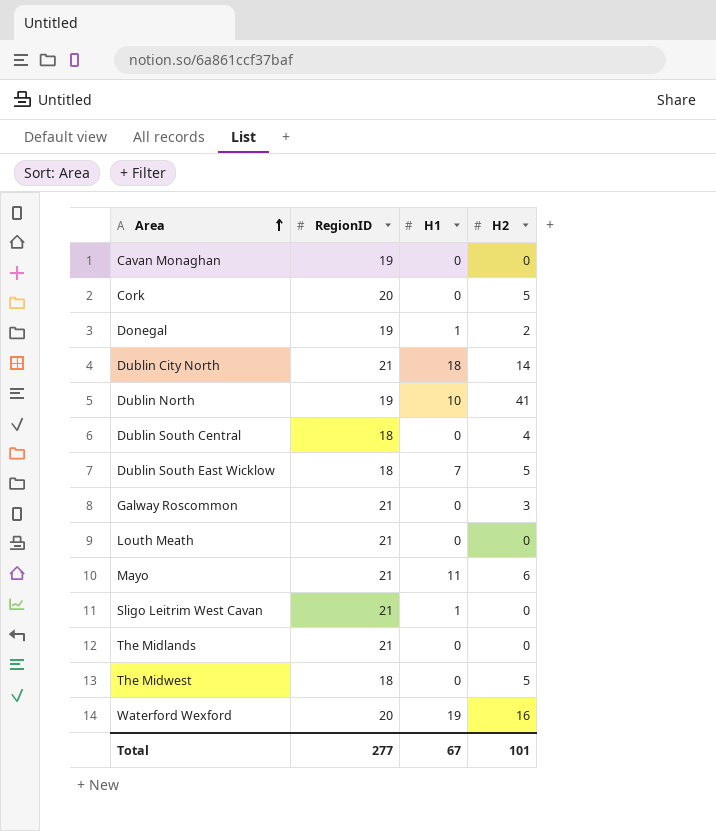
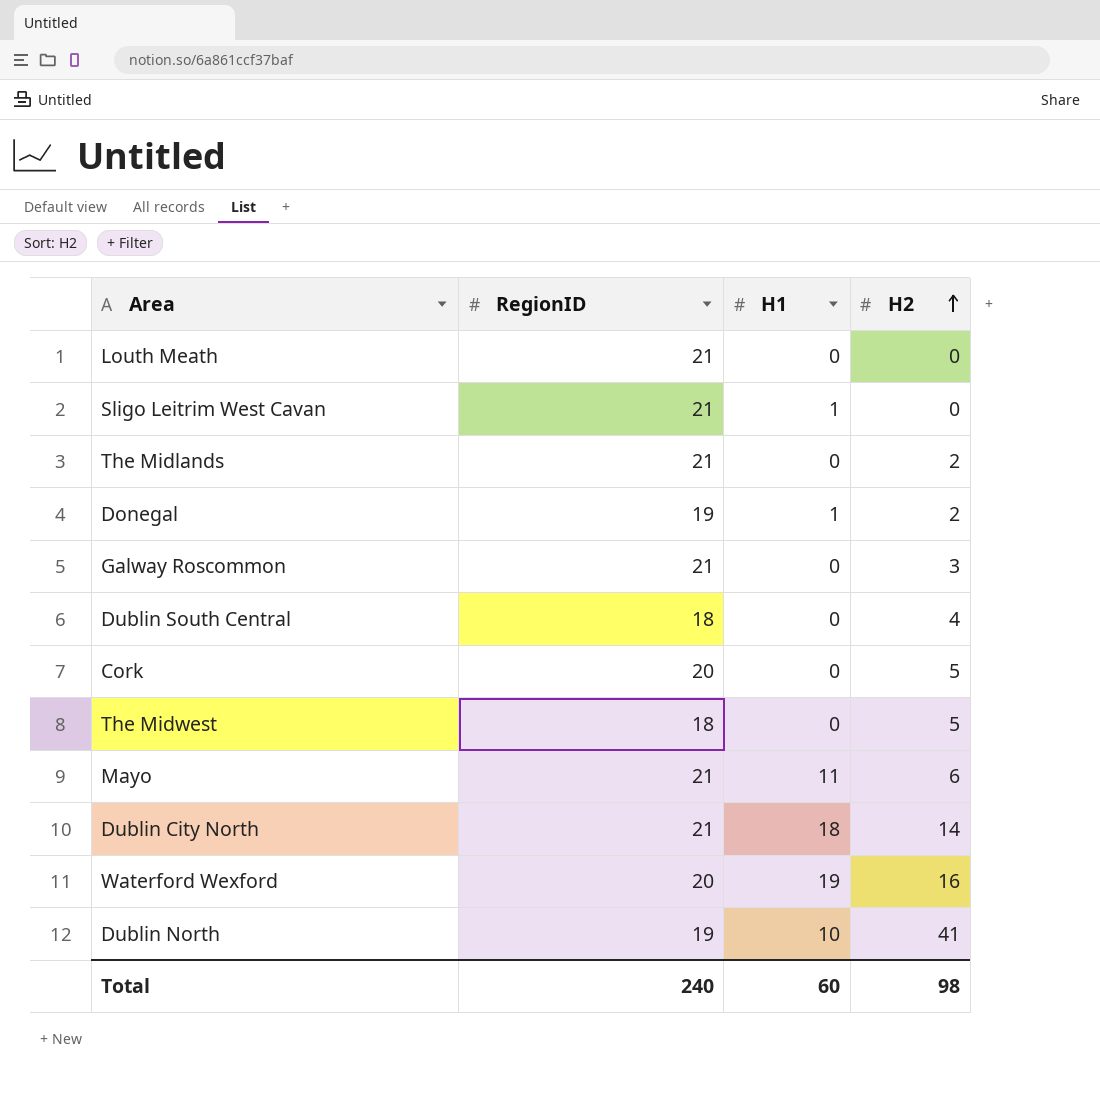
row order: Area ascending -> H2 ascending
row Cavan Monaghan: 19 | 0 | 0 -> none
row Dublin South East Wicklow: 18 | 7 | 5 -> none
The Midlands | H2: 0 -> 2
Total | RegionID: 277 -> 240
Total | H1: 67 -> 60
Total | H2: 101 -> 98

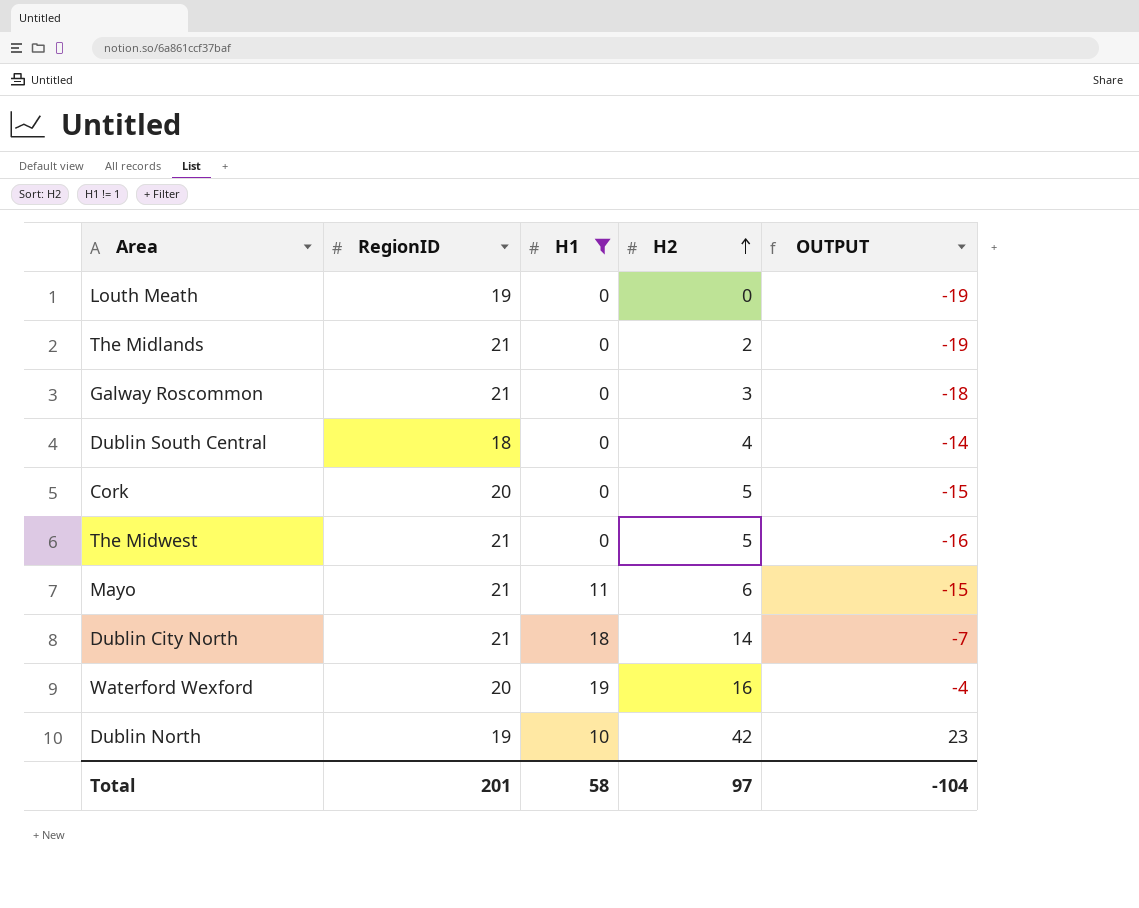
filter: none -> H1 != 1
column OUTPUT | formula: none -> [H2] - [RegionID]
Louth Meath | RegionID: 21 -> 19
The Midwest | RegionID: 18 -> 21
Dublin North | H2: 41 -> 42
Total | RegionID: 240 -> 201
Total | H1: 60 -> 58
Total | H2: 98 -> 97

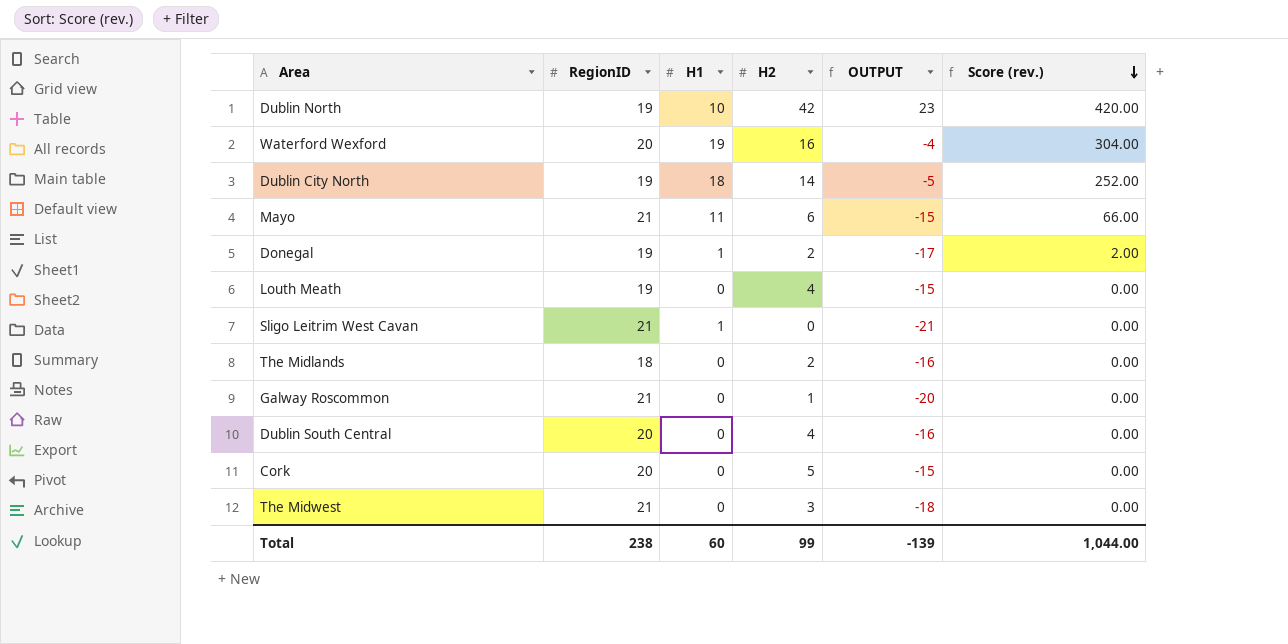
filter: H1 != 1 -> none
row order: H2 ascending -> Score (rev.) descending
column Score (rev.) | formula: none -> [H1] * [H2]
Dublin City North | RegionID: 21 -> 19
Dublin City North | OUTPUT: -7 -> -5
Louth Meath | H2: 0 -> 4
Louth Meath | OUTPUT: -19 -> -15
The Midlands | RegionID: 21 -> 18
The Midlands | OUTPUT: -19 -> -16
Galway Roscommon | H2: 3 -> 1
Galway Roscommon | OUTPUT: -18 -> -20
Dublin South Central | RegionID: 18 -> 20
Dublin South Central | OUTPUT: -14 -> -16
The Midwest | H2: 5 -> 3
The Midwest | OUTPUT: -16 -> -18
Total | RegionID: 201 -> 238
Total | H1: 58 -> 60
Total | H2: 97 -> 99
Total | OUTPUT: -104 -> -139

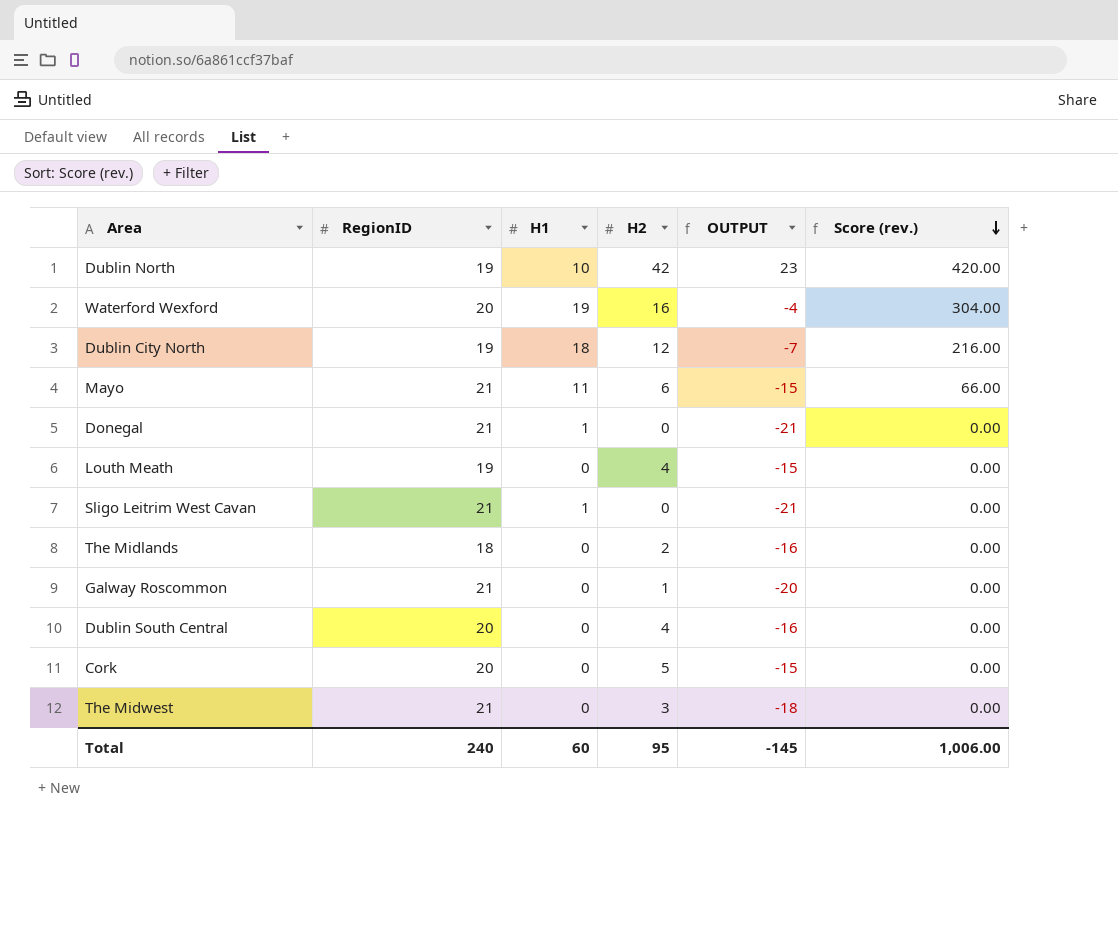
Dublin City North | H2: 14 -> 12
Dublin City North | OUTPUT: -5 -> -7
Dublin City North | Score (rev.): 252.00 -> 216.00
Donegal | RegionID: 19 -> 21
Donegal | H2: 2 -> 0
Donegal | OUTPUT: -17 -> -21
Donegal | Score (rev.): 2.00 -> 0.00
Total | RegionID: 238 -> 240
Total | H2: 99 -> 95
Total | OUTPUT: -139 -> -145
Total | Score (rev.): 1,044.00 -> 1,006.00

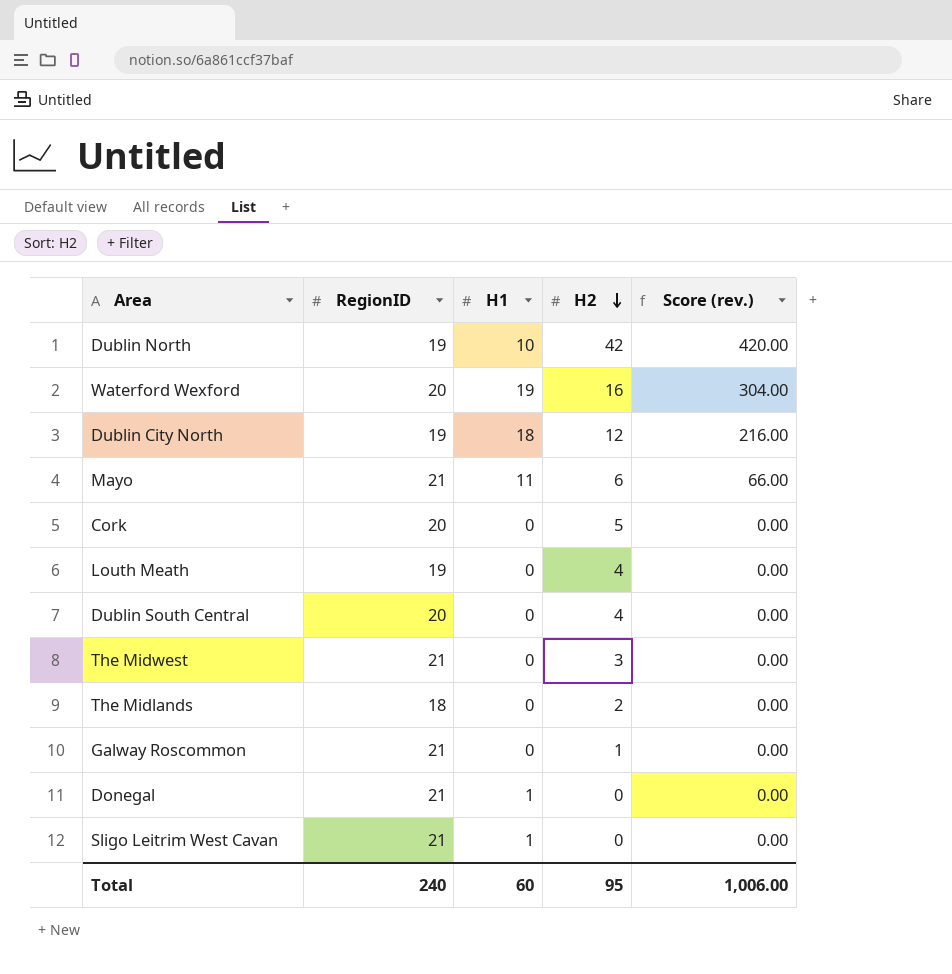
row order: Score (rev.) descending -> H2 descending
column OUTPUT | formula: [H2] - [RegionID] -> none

_____

■ **Task requirements**: Repeat the lines of the listing above verbatim, beginning at its first line and ending at the line containing "Dublin South Central | RegionID: 18 -> 20", which is included. Omit pictures.

■ **Problem solution**:
row order: Area ascending -> H2 ascending
row Cavan Monaghan: 19 | 0 | 0 -> none
row Dublin South East Wicklow: 18 | 7 | 5 -> none
The Midlands | H2: 0 -> 2
Total | RegionID: 277 -> 240
Total | H1: 67 -> 60
Total | H2: 101 -> 98

filter: none -> H1 != 1
column OUTPUT | formula: none -> [H2] - [RegionID]
Louth Meath | RegionID: 21 -> 19
The Midwest | RegionID: 18 -> 21
Dublin North | H2: 41 -> 42
Total | RegionID: 240 -> 201
Total | H1: 60 -> 58
Total | H2: 98 -> 97

filter: H1 != 1 -> none
row order: H2 ascending -> Score (rev.) descending
column Score (rev.) | formula: none -> [H1] * [H2]
Dublin City North | RegionID: 21 -> 19
Dublin City North | OUTPUT: -7 -> -5
Louth Meath | H2: 0 -> 4
Louth Meath | OUTPUT: -19 -> -15
The Midlands | RegionID: 21 -> 18
The Midlands | OUTPUT: -19 -> -16
Galway Roscommon | H2: 3 -> 1
Galway Roscommon | OUTPUT: -18 -> -20
Dublin South Central | RegionID: 18 -> 20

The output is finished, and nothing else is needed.